● **Work to be completed**: Return, word for word, the lines of the listing below from the one with "- litrpg_characters - Saved characters" through the one with "ability unlocks, histories", and no other lines.

++++ Given entries

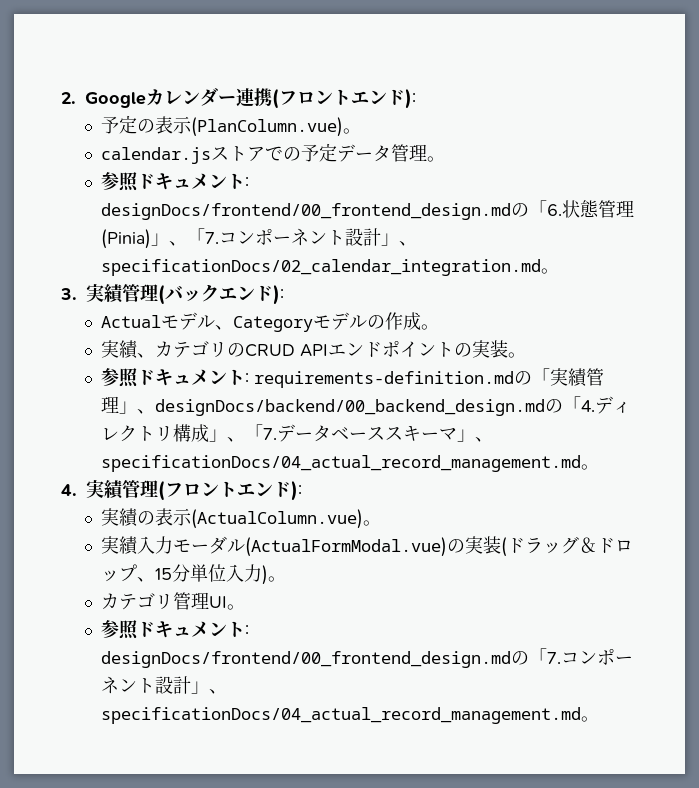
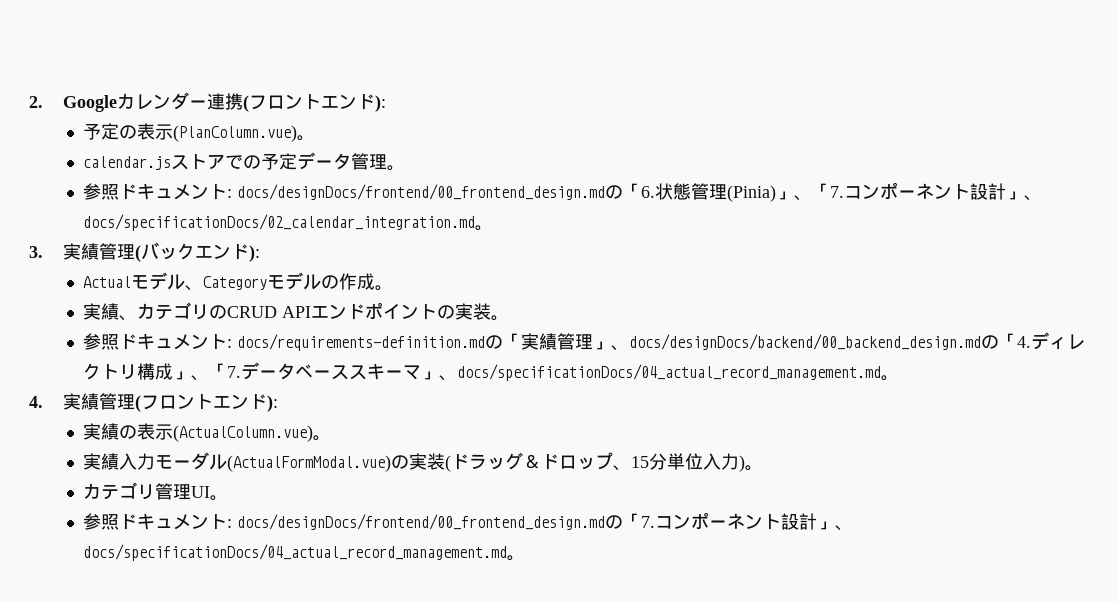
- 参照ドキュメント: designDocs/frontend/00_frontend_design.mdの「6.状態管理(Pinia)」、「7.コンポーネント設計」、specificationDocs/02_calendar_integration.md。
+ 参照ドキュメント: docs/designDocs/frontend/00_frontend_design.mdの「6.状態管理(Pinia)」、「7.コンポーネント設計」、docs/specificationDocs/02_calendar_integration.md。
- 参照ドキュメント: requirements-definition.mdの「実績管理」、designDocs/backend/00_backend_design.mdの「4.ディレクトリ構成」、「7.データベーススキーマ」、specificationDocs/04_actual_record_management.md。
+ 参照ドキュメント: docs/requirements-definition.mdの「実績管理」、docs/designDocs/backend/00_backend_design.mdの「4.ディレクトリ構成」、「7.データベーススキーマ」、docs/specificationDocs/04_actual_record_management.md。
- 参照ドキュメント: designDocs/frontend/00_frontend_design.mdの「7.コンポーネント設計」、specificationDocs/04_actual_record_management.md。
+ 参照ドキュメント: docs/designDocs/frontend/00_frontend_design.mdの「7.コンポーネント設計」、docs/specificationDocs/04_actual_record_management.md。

++++++++
++++ Given entries

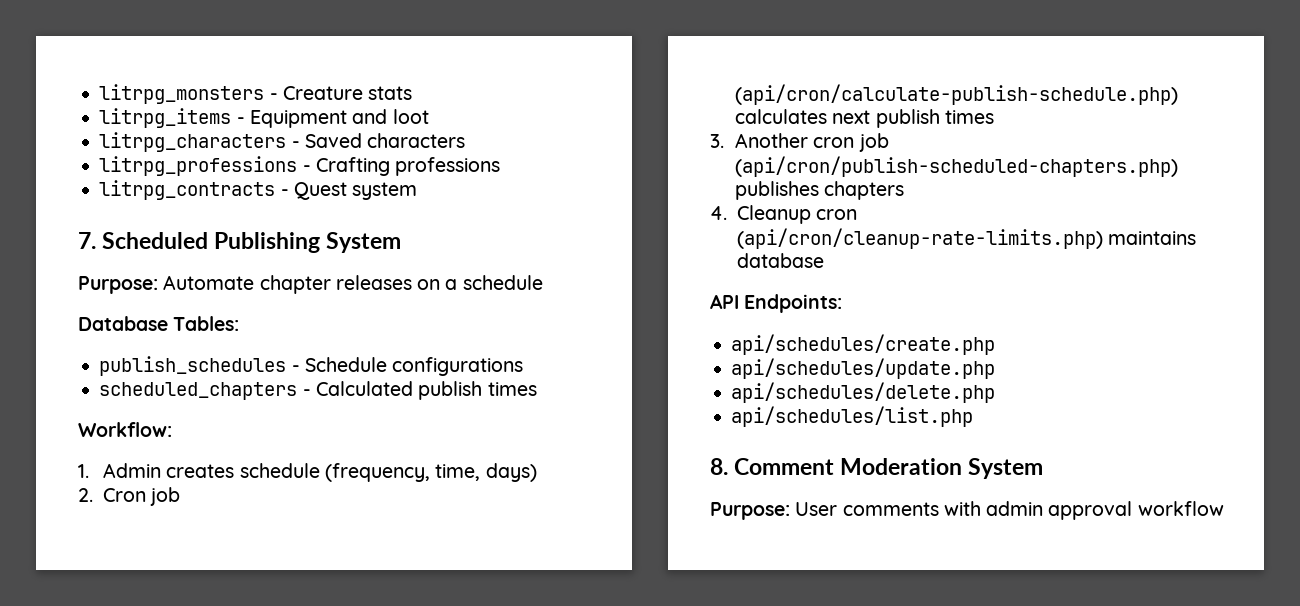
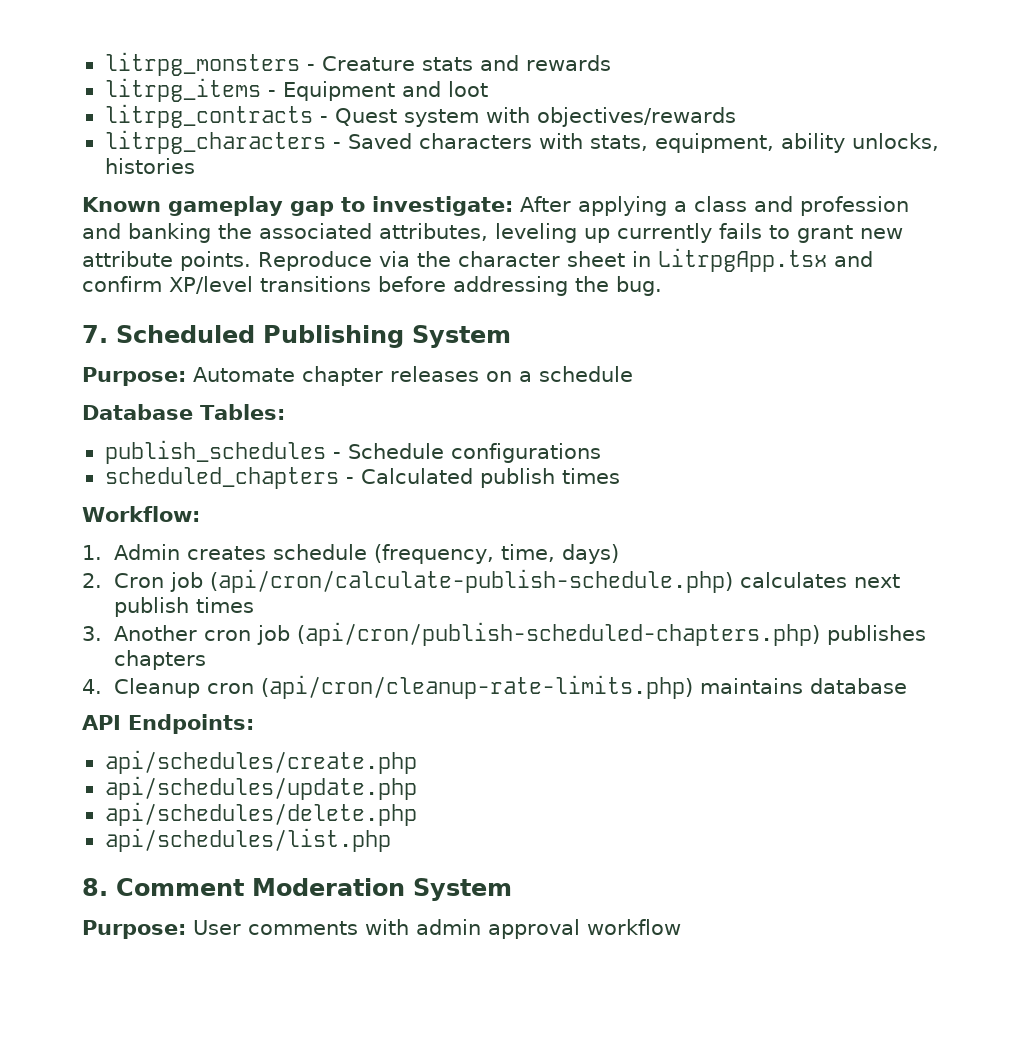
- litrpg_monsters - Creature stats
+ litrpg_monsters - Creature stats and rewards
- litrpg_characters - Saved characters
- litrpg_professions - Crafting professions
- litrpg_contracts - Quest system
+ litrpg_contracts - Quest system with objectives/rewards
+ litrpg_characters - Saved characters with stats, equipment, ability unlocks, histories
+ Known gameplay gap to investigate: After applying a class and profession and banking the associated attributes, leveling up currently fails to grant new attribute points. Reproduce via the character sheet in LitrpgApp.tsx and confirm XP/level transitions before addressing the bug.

++++++++

● **Task result**:
- litrpg_characters - Saved characters
- litrpg_professions - Crafting professions
- litrpg_contracts - Quest system
+ litrpg_contracts - Quest system with objectives/rewards
+ litrpg_characters - Saved characters with stats, equipment, ability unlocks, histories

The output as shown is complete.